The simultaneous litigation centers on the ban of what lawmakers defined as "partial-birth" abortion and what doctors call "intact dilation and extraction" - or D&X. In the procedure, a fetus is partially delivered and its skull is punctured. An estimated 2,200 to 5,000 such abortions are performed annually in the United States, out of 1.3 million total abortions.
Government lawyers say the law protects fetuses from pain during the abortion procedures that usually involve crushing the soft skull or draining brain tissue to shrink the fetus to a size in which it can be pulled from the body.


Behind the question 'does the fetus feel pain?' lies several important issues surrounding pain and the nature of value. Since these are my specialty, let me try to briefly sort out some of them.

The first is the question whether pains are necessarily (intrinsically) bad. Most people believe that this has to be true (indeed, many think it is a conceptual truth about pain). Assume it is true.

It may very well be that late-stage fetuses have the neurology necessary for processing nociception (the signals produced by painful stimuli). If so, and if phenomenological states supervene on neural states, then fetuses plausibly are capable of having the sensory component of pains (roughly, the 'hurting' of the pain). So if something is a pain by virtue of its phenomenology --how it feels--, then it would follow that (a) fetuses can have pains, and (b) the pains fetuses have are bad. (Notice that this is not yet an answer to the judge's question --having pain may be distinct from feeling pain)

The question is then whether the pain is bad for the fetus.

Some plausible interpretations of cases involving patients with leucotomies or otherwise disassociated from their pains suggest that a pain isn't bad for someone unless she identifies with it as hers. Hence a potential difference between 'having pain' and 'feeling pain'. Clearly, a fetus doesn't have the sense of self necessary for identifying with its pain, and so the fetus's pain might be bad, but not bad for the fetus. (If that sounds incoherent, good. I do think we should reject the claim that all putative pains are intrinsically bad; but I'm just trying to organize the issues here.) Thus the law would protect no interests of the fetus in protecting it from pain; no more than proscribing the infliction of pain on chairs.
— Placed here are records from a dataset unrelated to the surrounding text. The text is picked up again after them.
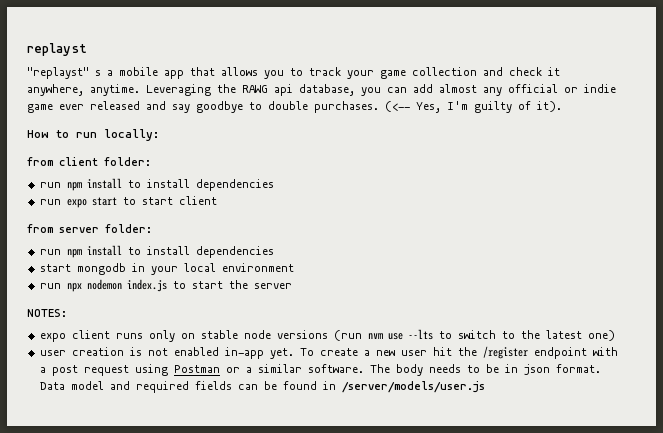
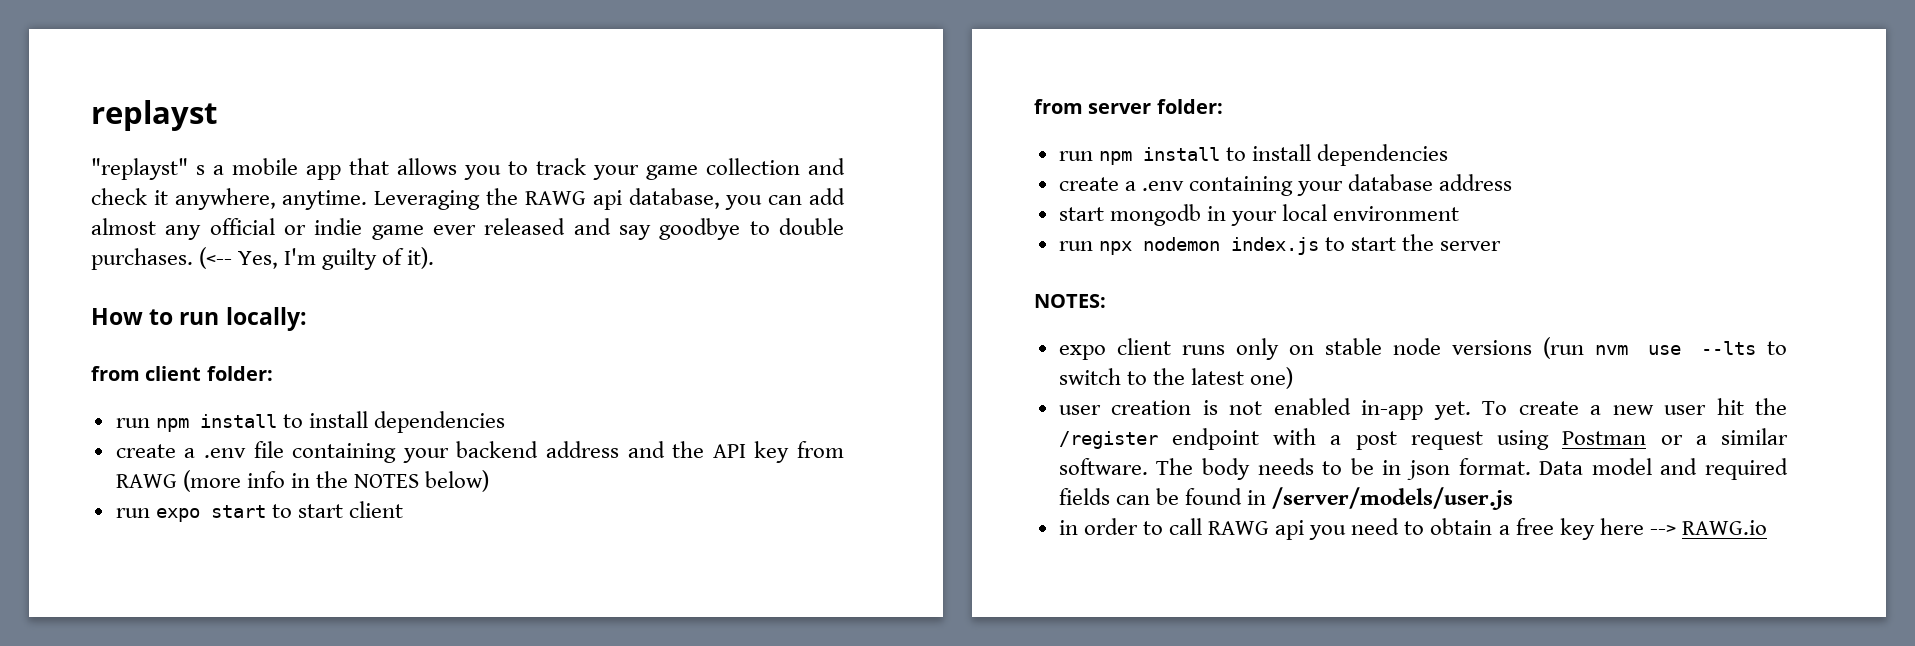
+ create a .env file containing your backend address and the API key from RAWG (more info in the NOTES below)
+ create a .env containing your database address
+ in order to call RAWG api you need to obtain a free key here --> RAWG.io

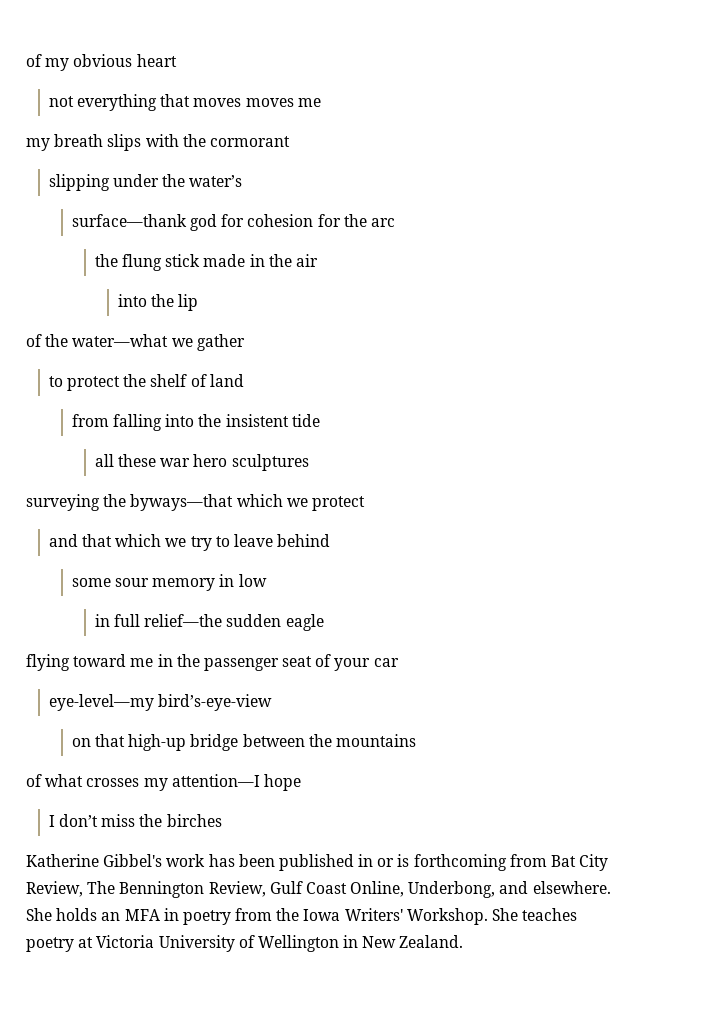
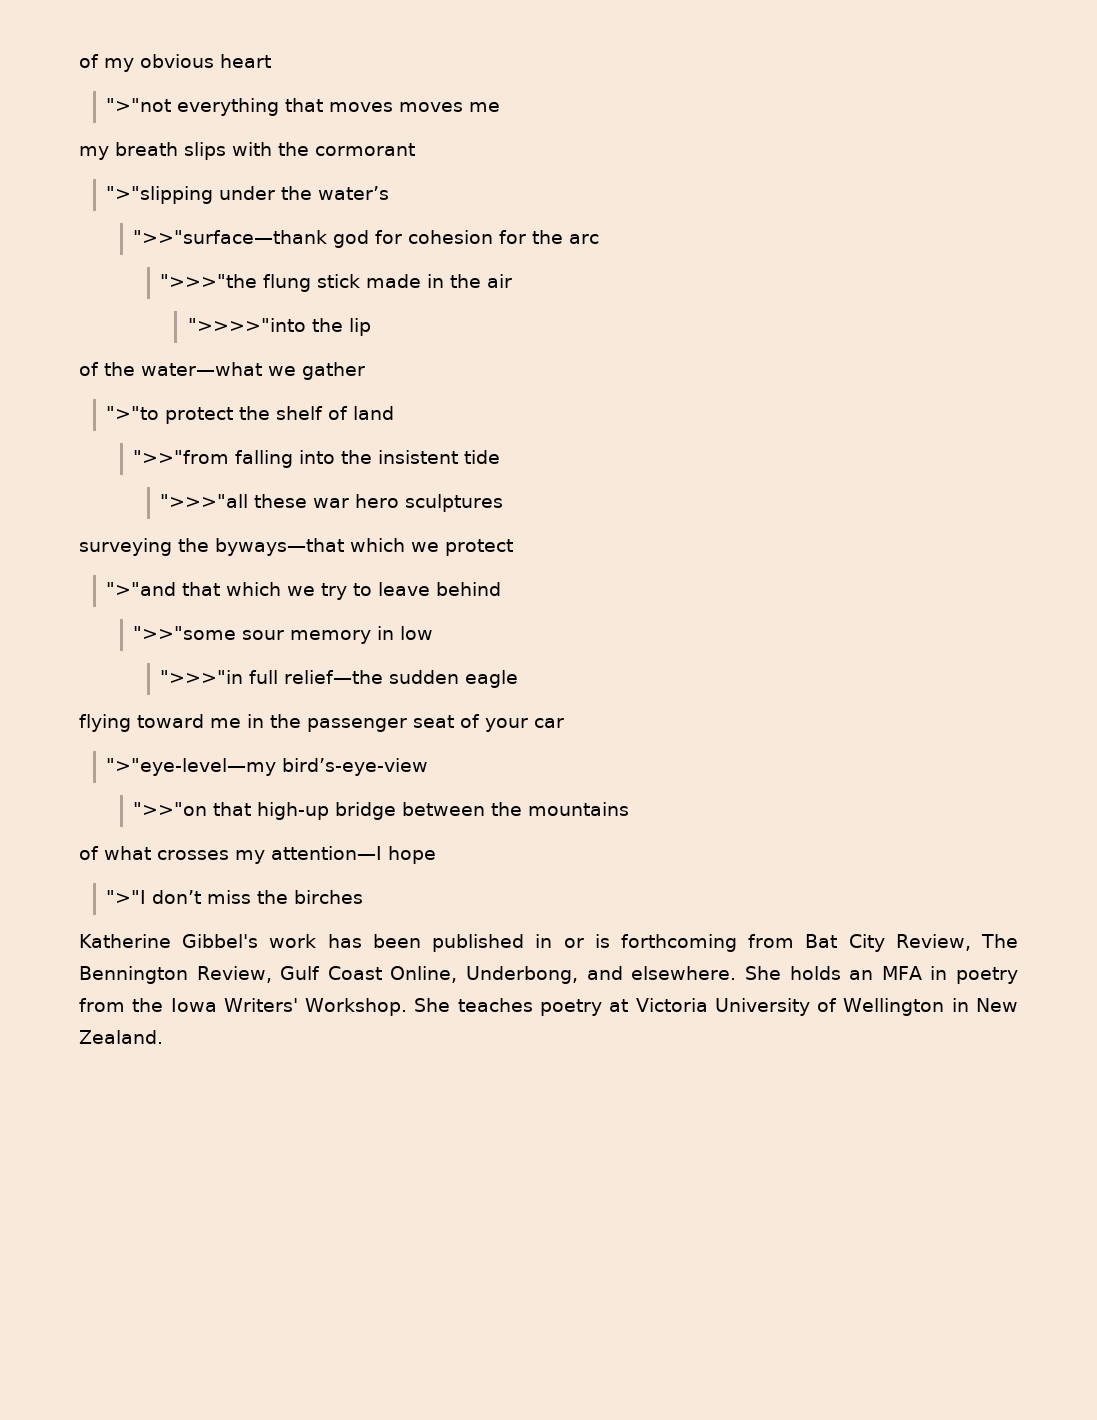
- not everything that moves moves me
+ ">"not everything that moves moves me
- slipping under the water’s
+ ">"slipping under the water’s
- surface—thank god for cohesion for the arc
+ ">>"surface—thank god for cohesion for the arc
- the flung stick made in the air
+ ">>>"the flung stick made in the air
- into the lip
+ ">>>>"into the lip
- to protect the shelf of land
+ ">"to protect the shelf of land
- from falling into the insistent tide
+ ">>"from falling into the insistent tide
- all these war hero sculptures
+ ">>>"all these war hero sculptures
- and that which we try to leave behind
+ ">"and that which we try to leave behind
- some sour memory in low
+ ">>"some sour memory in low
- in full relief—the sudden eagle
+ ">>>"in full relief—the sudden eagle
- eye-level—my bird’s-eye-view
+ ">"eye-level—my bird’s-eye-view
- on that high-up bridge between the mountains
+ ">>"on that high-up bridge between the mountains
- I don’t miss the birches
+ ">"I don’t miss the birches

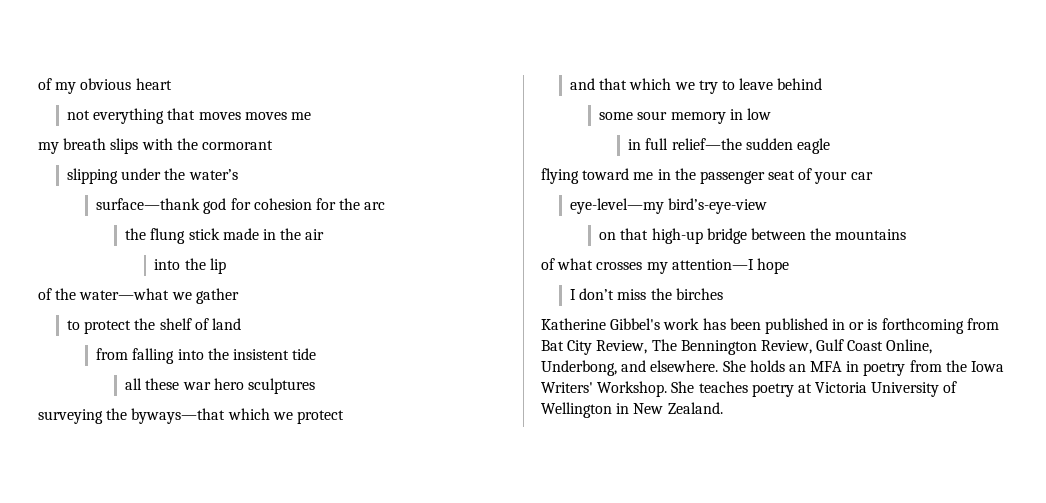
- ">"not everything that moves moves me
+ not everything that moves moves me
- ">"slipping under the water’s
+ slipping under the water’s
- ">>"surface—thank god for cohesion for the arc
+ surface—thank god for cohesion for the arc
- ">>>"the flung stick made in the air
+ the flung stick made in the air
- ">>>>"into the lip
+ into the lip
- ">"to protect the shelf of land
+ to protect the shelf of land
- ">>"from falling into the insistent tide
+ from falling into the insistent tide
- ">>>"all these war hero sculptures
+ all these war hero sculptures
- ">"and that which we try to leave behind
+ and that which we try to leave behind
- ">>"some sour memory in low
+ some sour memory in low
- ">>>"in full relief—the sudden eagle
+ in full relief—the sudden eagle
- ">"eye-level—my bird’s-eye-view
+ eye-level—my bird’s-eye-view
- ">>"on that high-up bridge between the mountains
+ on that high-up bridge between the mountains
- ">"I don’t miss the birches
+ I don’t miss the birches

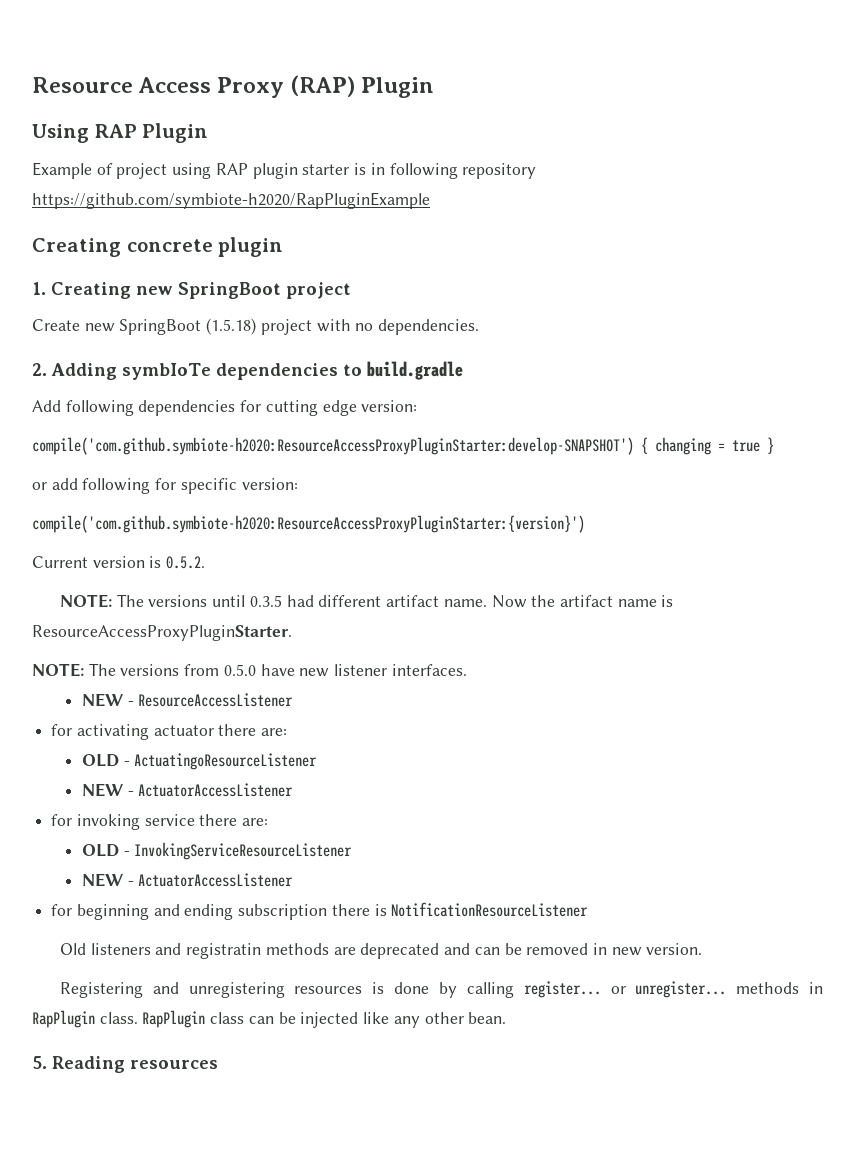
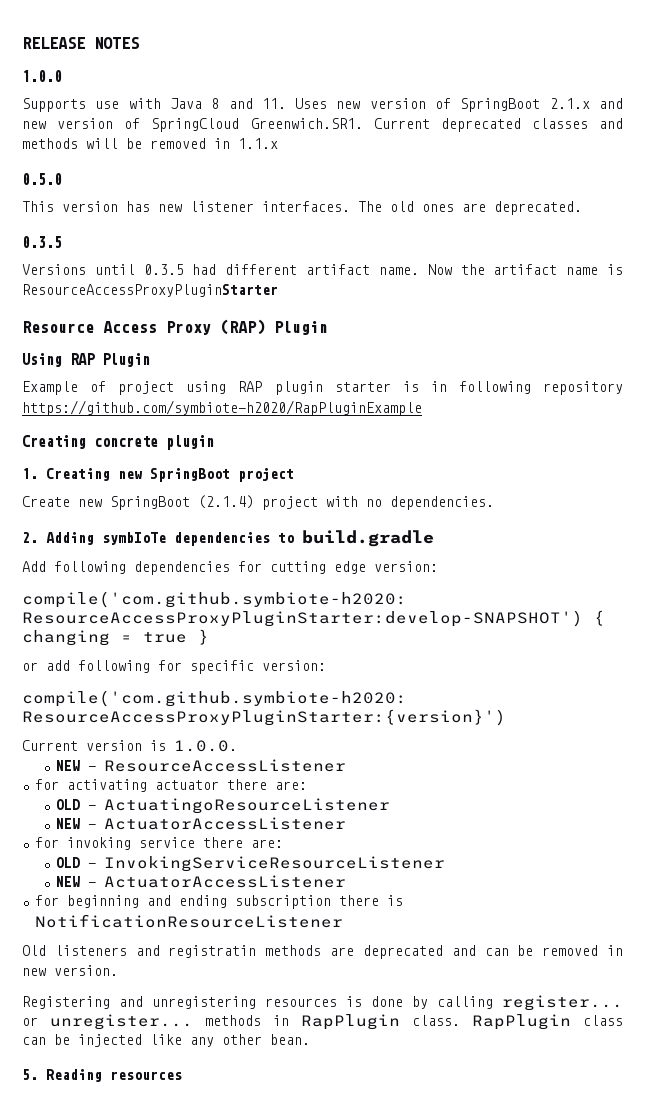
+ RELEASE NOTES
+ 1.0.0
+ Supports use with Java 8 and 11. Uses new version of SpringBoot 2.1.x and new version of SpringCloud Greenwich.SR1. Current deprecated classes and methods will be removed in 1.1.x
+ 0.5.0
+ This version has new listener interfaces. The old ones are deprecated.
+ 0.3.5
+ Versions until 0.3.5 had different artifact name. Now the artifact name is ResourceAccessProxyPluginStarter
- Create new SpringBoot (1.5.18) project with no dependencies.
+ Create new SpringBoot (2.1.4) project with no dependencies.
- Current version is 0.5.2.
- NOTE: The versions until 0.3.5 had different artifact name. Now the artifact name is ResourceAccessProxyPluginStarter.
- NOTE: The versions from 0.5.0 have new listener interfaces.
+ Current version is 1.0.0.

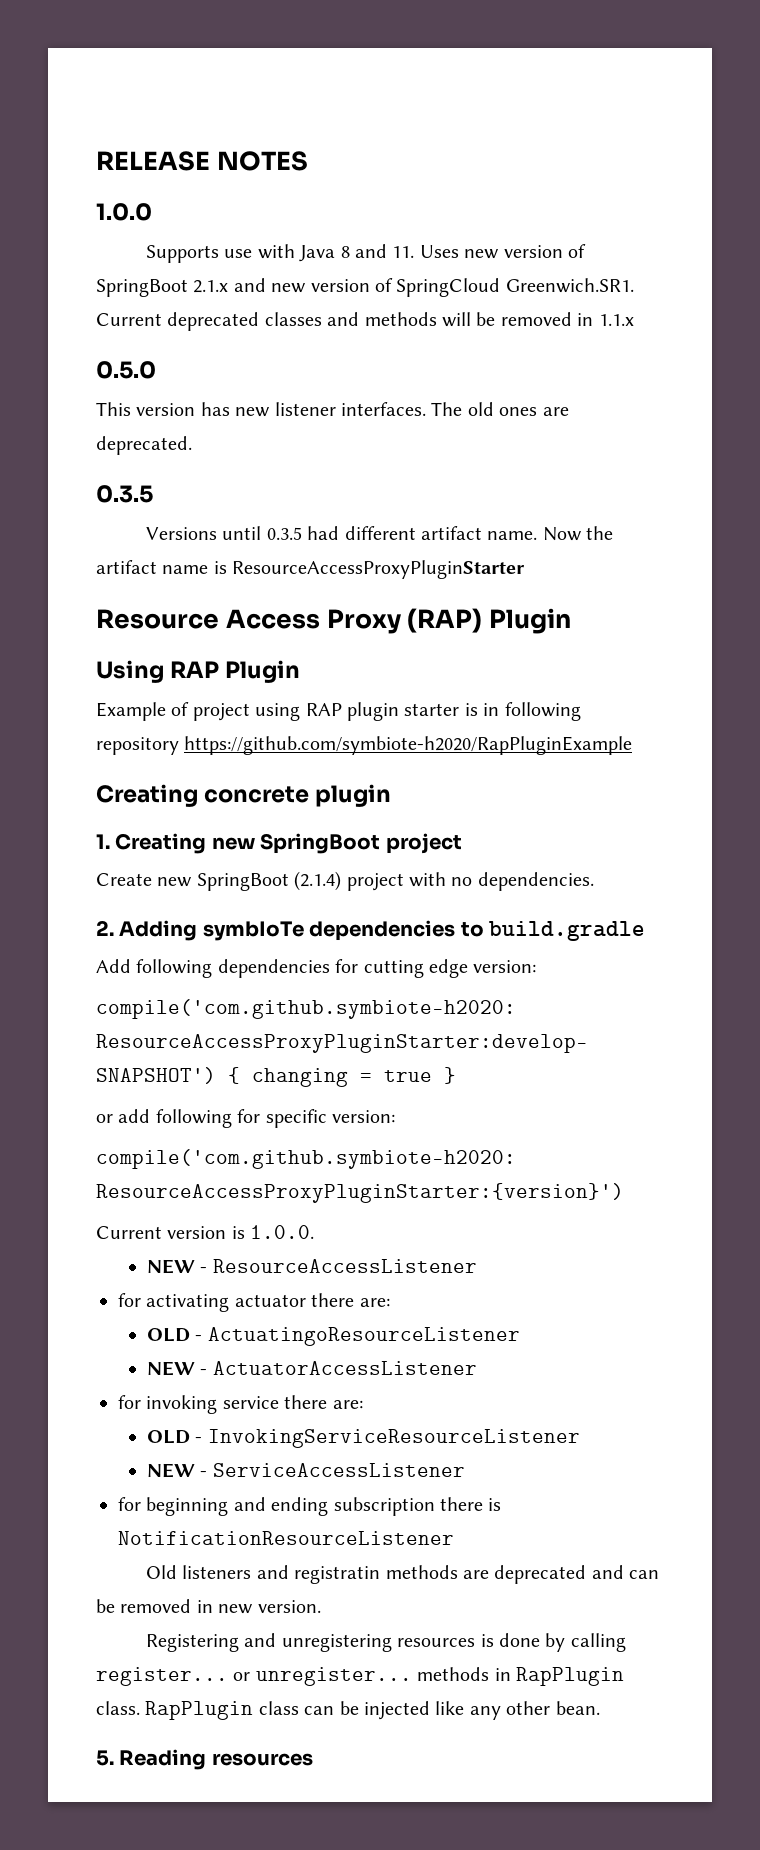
  OLD - InvokingServiceResourceListener
- NEW - ActuatorAccessListener
+ NEW - ServiceAccessListener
Above I assumed that we could take x to be a pain in virtue of x having the sensory component of pain. Is that correct?

This again is a hard question. In the famous McGill dog study (references on request), some researchers raised puppies without seeing older dogs react to painful stimuli. When these puppies were grown, they'd do things like lick red-hot heating pipes or repeatedly nuzzle lit matches with very little adverse reaction. Since they had, ex hypothesi, roughly the same neural architecture as other dogs, we can assume that they had the sensory component of pain. This combined with everything we know about the conative and affective components of pain (emotions, disliking the pain, being motivated to escape it, etc), suggests that, if we think that pains are necessarily bad, we should think that there is more to pains than their sensory components. Since fetuses do not have the capacity for these other components of pains, it follows that they do not have pains.

So, I suggest then, that the proper answer to the judge's question is 'no'. But I've only skimmed the surface here of several very important and deeply contentious issues in pain science, philosophy of mind, and ethics, so I don't expect this brief comment to convince many. Indeed, these claims only follow from the assumption that all pains are intrinsically bad.

If readers are interested, I'll return to the issues in more depth and detail in later posts.